[Problem description]
Return each entry below word for word, leaving out any image.

[Source material]
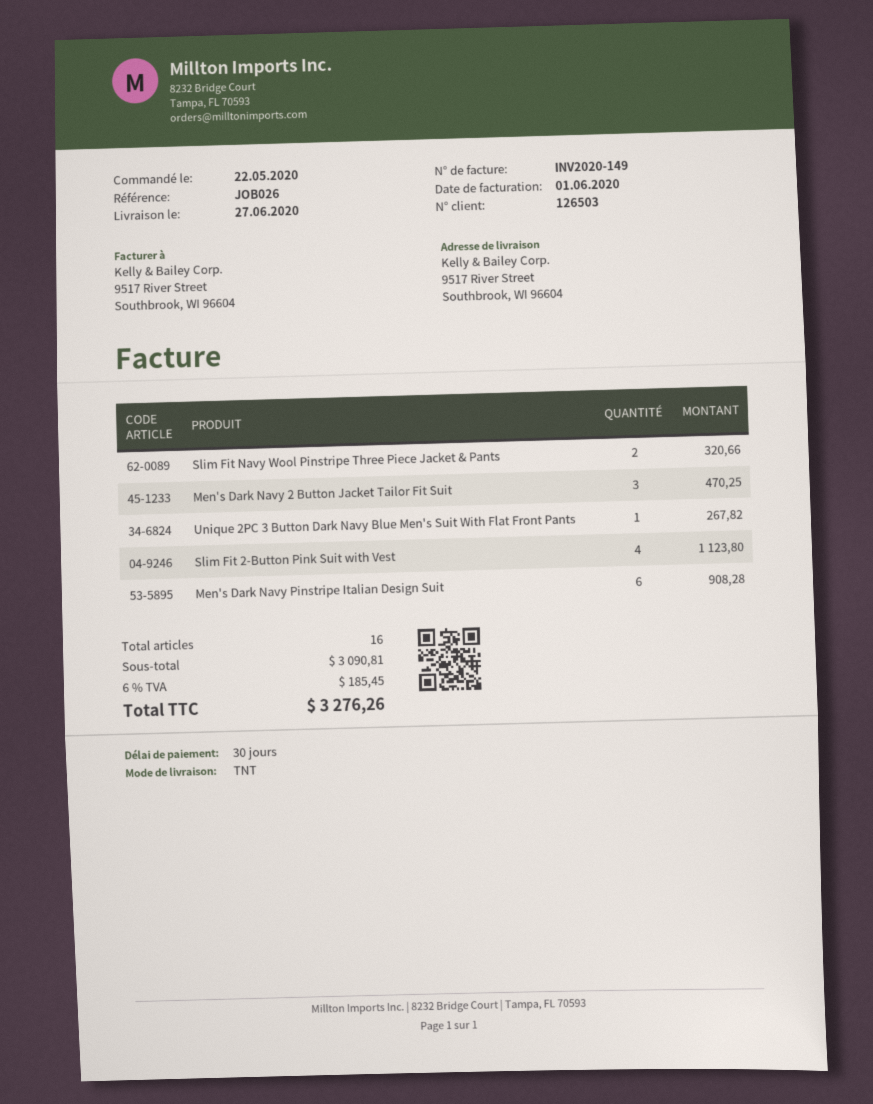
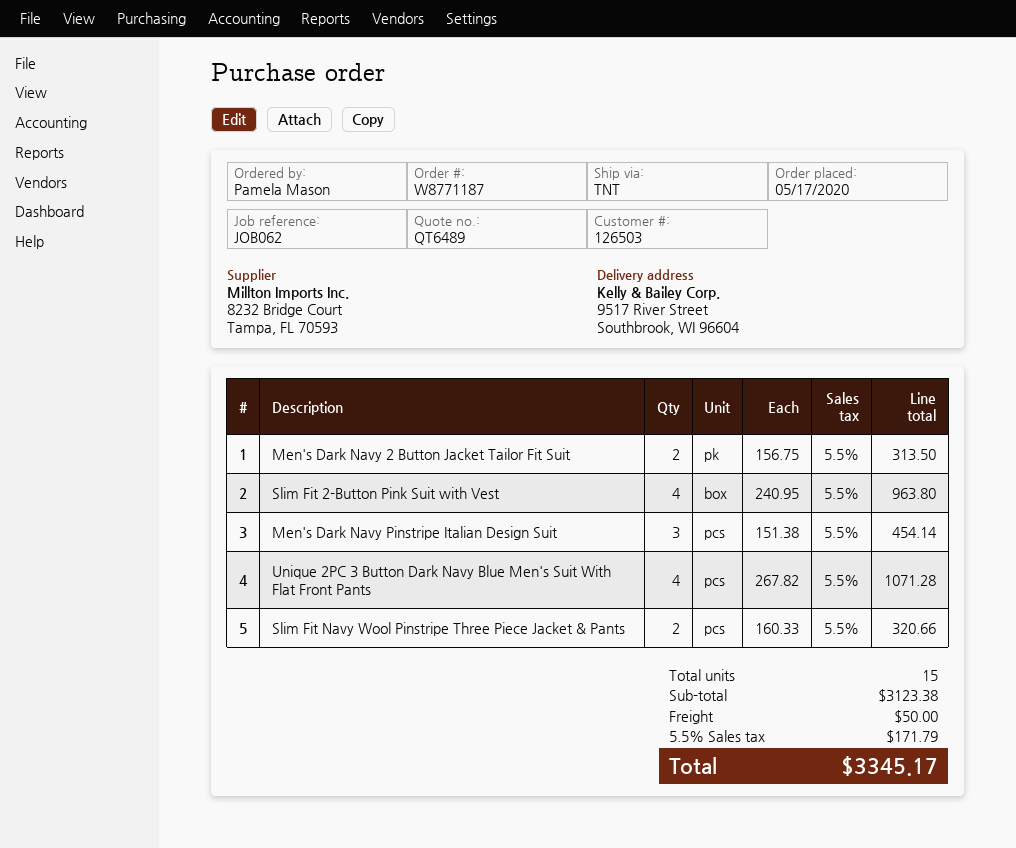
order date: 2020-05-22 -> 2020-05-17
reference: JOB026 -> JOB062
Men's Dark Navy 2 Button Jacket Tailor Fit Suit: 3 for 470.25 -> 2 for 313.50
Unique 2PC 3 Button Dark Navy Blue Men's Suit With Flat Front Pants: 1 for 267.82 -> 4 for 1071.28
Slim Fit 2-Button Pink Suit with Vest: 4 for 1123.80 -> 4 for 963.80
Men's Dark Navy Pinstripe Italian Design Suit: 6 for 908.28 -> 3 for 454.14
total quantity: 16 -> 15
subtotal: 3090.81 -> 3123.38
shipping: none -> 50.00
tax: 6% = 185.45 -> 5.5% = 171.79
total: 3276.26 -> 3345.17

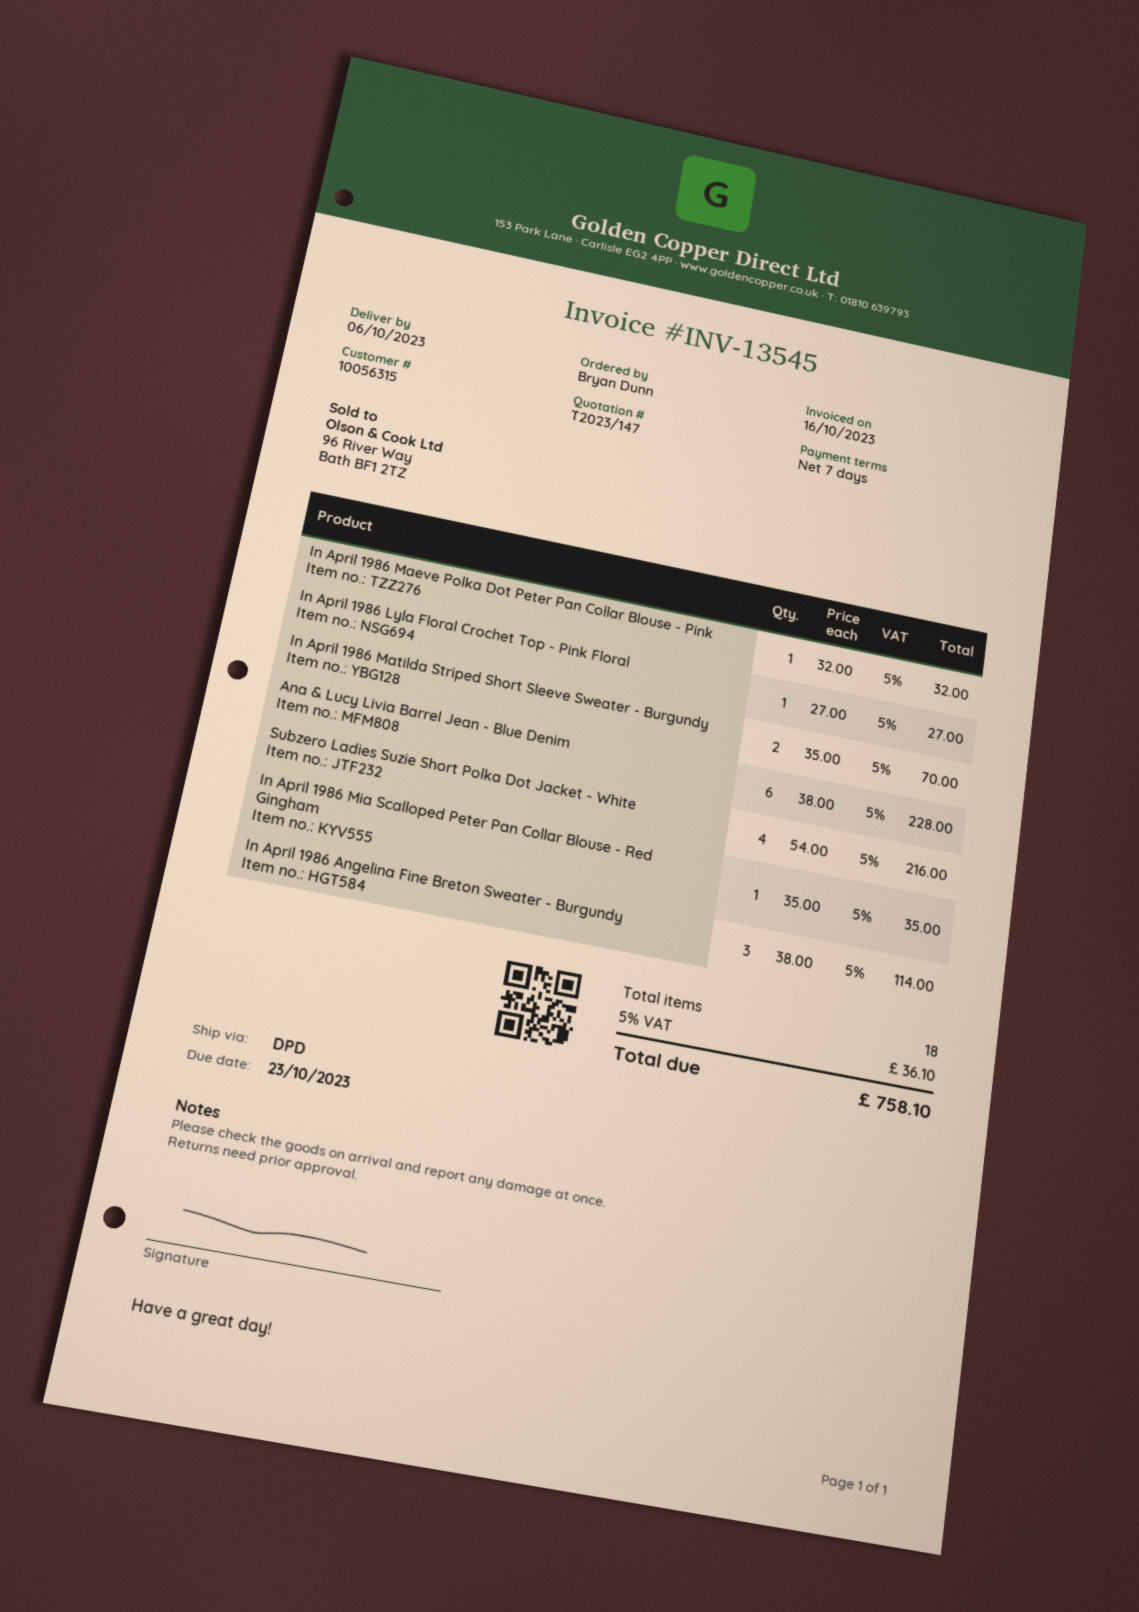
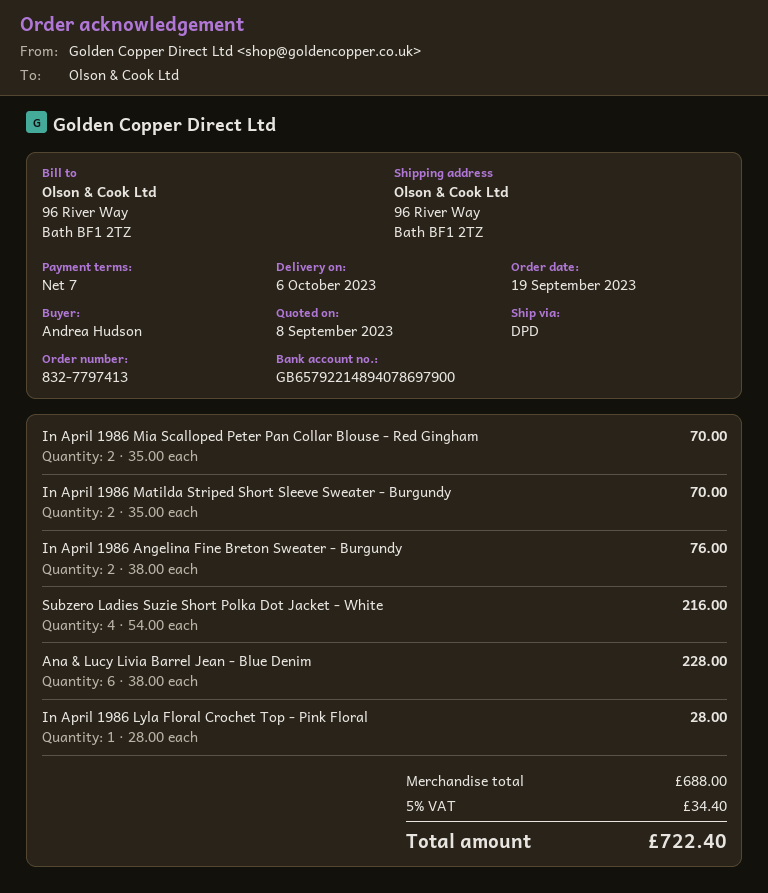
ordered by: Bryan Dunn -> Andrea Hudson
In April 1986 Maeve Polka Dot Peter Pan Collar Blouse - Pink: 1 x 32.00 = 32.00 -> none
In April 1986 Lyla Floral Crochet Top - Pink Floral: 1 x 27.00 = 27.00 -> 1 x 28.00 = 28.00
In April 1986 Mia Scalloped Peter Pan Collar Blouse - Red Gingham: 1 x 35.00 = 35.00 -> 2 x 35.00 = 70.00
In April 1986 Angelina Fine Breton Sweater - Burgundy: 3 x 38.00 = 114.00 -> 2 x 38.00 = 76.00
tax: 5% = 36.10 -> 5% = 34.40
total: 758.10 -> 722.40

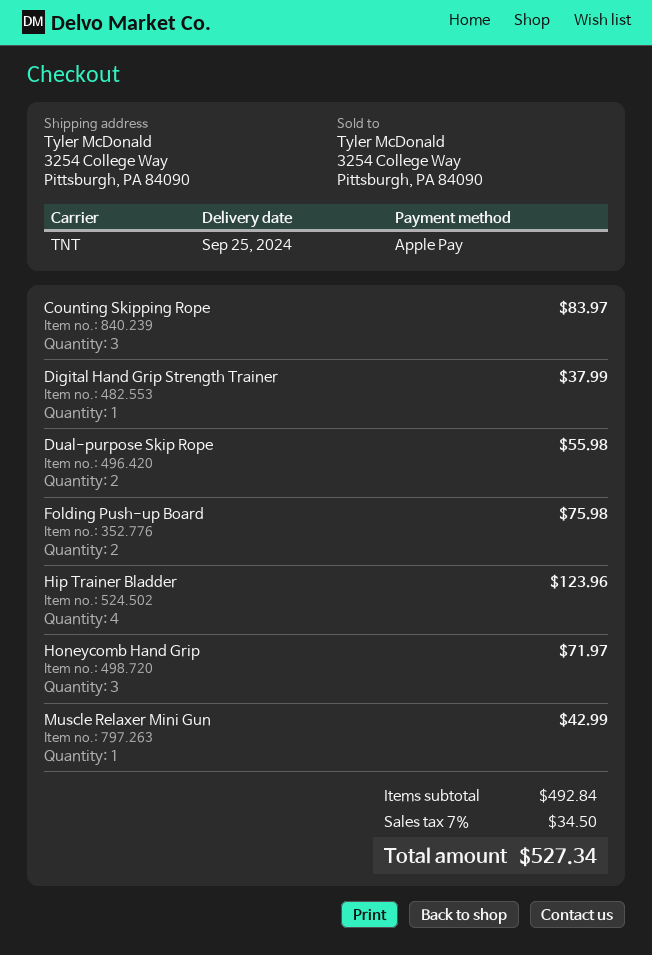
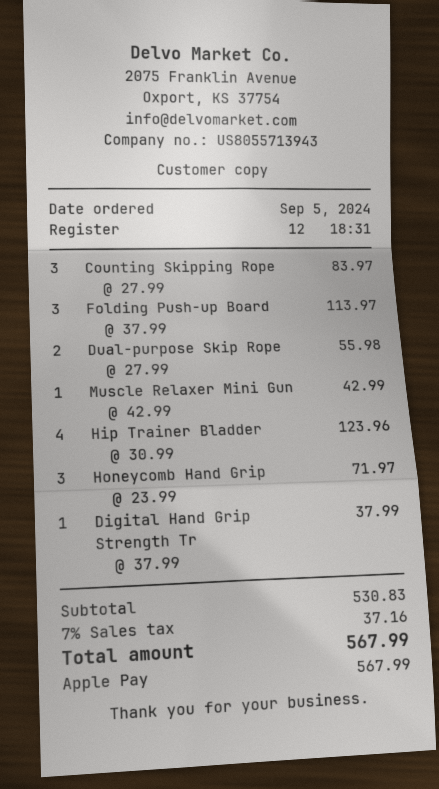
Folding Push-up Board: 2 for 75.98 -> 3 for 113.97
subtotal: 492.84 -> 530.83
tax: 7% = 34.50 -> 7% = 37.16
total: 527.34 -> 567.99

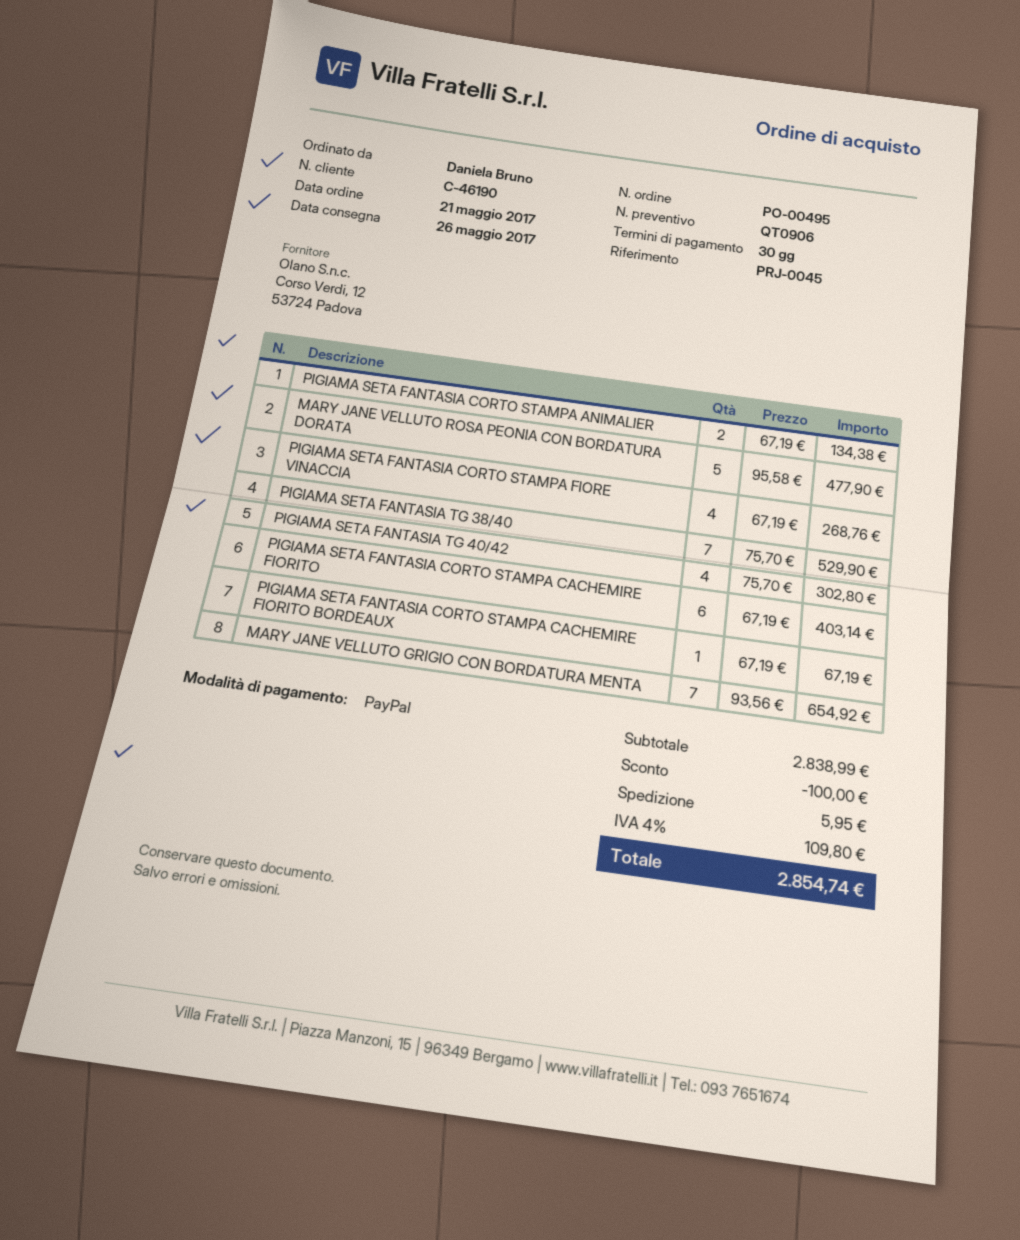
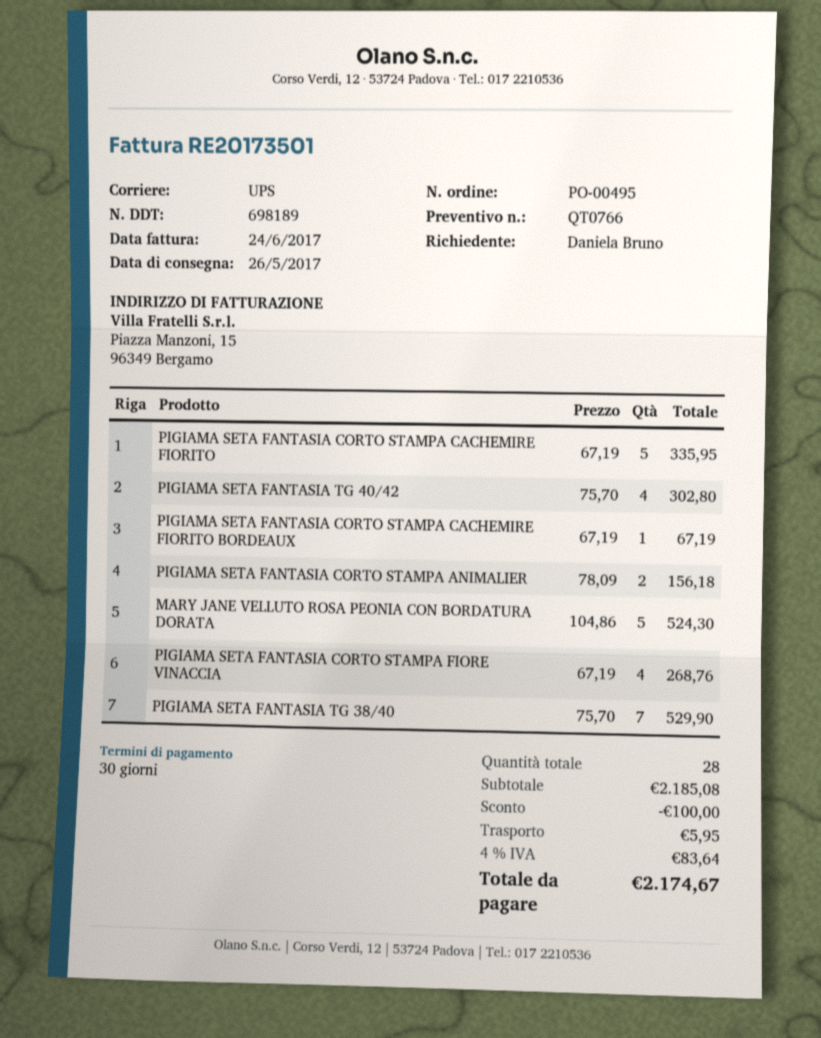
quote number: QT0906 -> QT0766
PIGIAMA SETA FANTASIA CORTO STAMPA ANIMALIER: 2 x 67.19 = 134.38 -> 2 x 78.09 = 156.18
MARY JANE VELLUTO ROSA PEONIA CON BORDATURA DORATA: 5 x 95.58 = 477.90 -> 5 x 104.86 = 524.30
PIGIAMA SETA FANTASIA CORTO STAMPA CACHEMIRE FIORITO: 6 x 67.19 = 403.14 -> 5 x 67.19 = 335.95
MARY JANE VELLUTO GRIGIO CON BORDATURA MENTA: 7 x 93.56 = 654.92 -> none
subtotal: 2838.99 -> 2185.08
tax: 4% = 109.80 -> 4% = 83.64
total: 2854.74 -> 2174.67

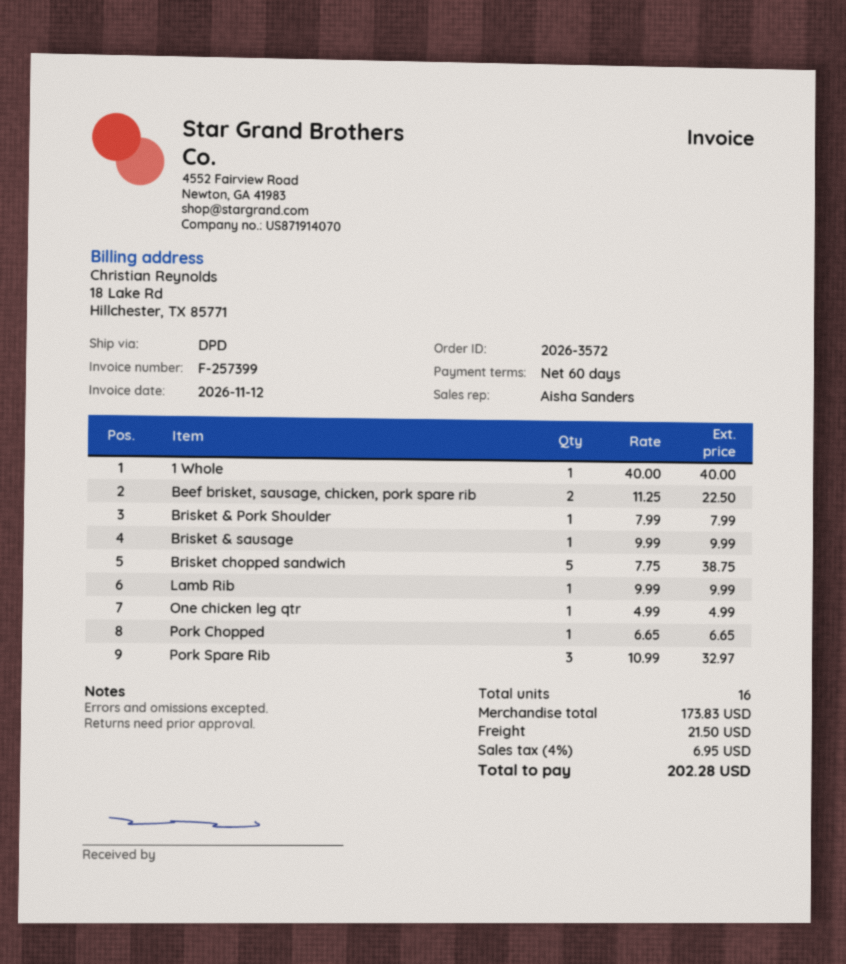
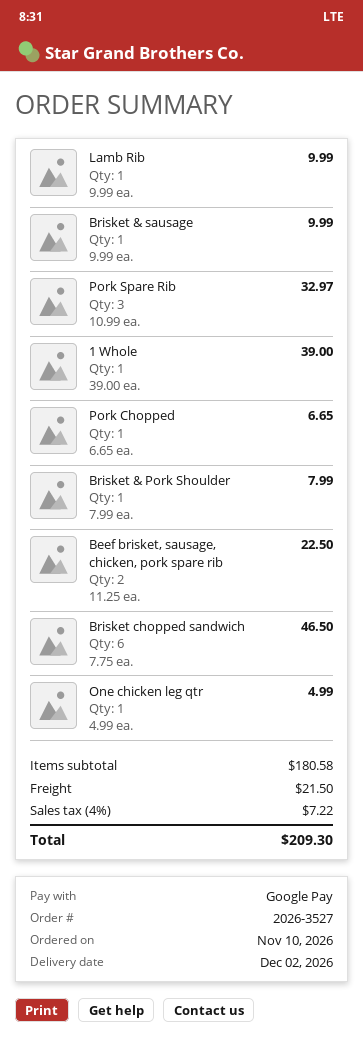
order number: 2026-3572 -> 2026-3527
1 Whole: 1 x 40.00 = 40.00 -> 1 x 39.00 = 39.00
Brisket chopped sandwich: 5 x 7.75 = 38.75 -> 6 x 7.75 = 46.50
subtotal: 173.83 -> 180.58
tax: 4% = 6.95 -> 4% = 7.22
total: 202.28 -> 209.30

[Your response]
order date: 2020-05-22 -> 2020-05-17
reference: JOB026 -> JOB062
Men's Dark Navy 2 Button Jacket Tailor Fit Suit: 3 for 470.25 -> 2 for 313.50
Unique 2PC 3 Button Dark Navy Blue Men's Suit With Flat Front Pants: 1 for 267.82 -> 4 for 1071.28
Slim Fit 2-Button Pink Suit with Vest: 4 for 1123.80 -> 4 for 963.80
Men's Dark Navy Pinstripe Italian Design Suit: 6 for 908.28 -> 3 for 454.14
total quantity: 16 -> 15
subtotal: 3090.81 -> 3123.38
shipping: none -> 50.00
tax: 6% = 185.45 -> 5.5% = 171.79
total: 3276.26 -> 3345.17

ordered by: Bryan Dunn -> Andrea Hudson
In April 1986 Maeve Polka Dot Peter Pan Collar Blouse - Pink: 1 x 32.00 = 32.00 -> none
In April 1986 Lyla Floral Crochet Top - Pink Floral: 1 x 27.00 = 27.00 -> 1 x 28.00 = 28.00
In April 1986 Mia Scalloped Peter Pan Collar Blouse - Red Gingham: 1 x 35.00 = 35.00 -> 2 x 35.00 = 70.00
In April 1986 Angelina Fine Breton Sweater - Burgundy: 3 x 38.00 = 114.00 -> 2 x 38.00 = 76.00
tax: 5% = 36.10 -> 5% = 34.40
total: 758.10 -> 722.40

Folding Push-up Board: 2 for 75.98 -> 3 for 113.97
subtotal: 492.84 -> 530.83
tax: 7% = 34.50 -> 7% = 37.16
total: 527.34 -> 567.99

quote number: QT0906 -> QT0766
PIGIAMA SETA FANTASIA CORTO STAMPA ANIMALIER: 2 x 67.19 = 134.38 -> 2 x 78.09 = 156.18
MARY JANE VELLUTO ROSA PEONIA CON BORDATURA DORATA: 5 x 95.58 = 477.90 -> 5 x 104.86 = 524.30
PIGIAMA SETA FANTASIA CORTO STAMPA CACHEMIRE FIORITO: 6 x 67.19 = 403.14 -> 5 x 67.19 = 335.95
MARY JANE VELLUTO GRIGIO CON BORDATURA MENTA: 7 x 93.56 = 654.92 -> none
subtotal: 2838.99 -> 2185.08
tax: 4% = 109.80 -> 4% = 83.64
total: 2854.74 -> 2174.67

order number: 2026-3572 -> 2026-3527
1 Whole: 1 x 40.00 = 40.00 -> 1 x 39.00 = 39.00
Brisket chopped sandwich: 5 x 7.75 = 38.75 -> 6 x 7.75 = 46.50
subtotal: 173.83 -> 180.58
tax: 4% = 6.95 -> 4% = 7.22
total: 202.28 -> 209.30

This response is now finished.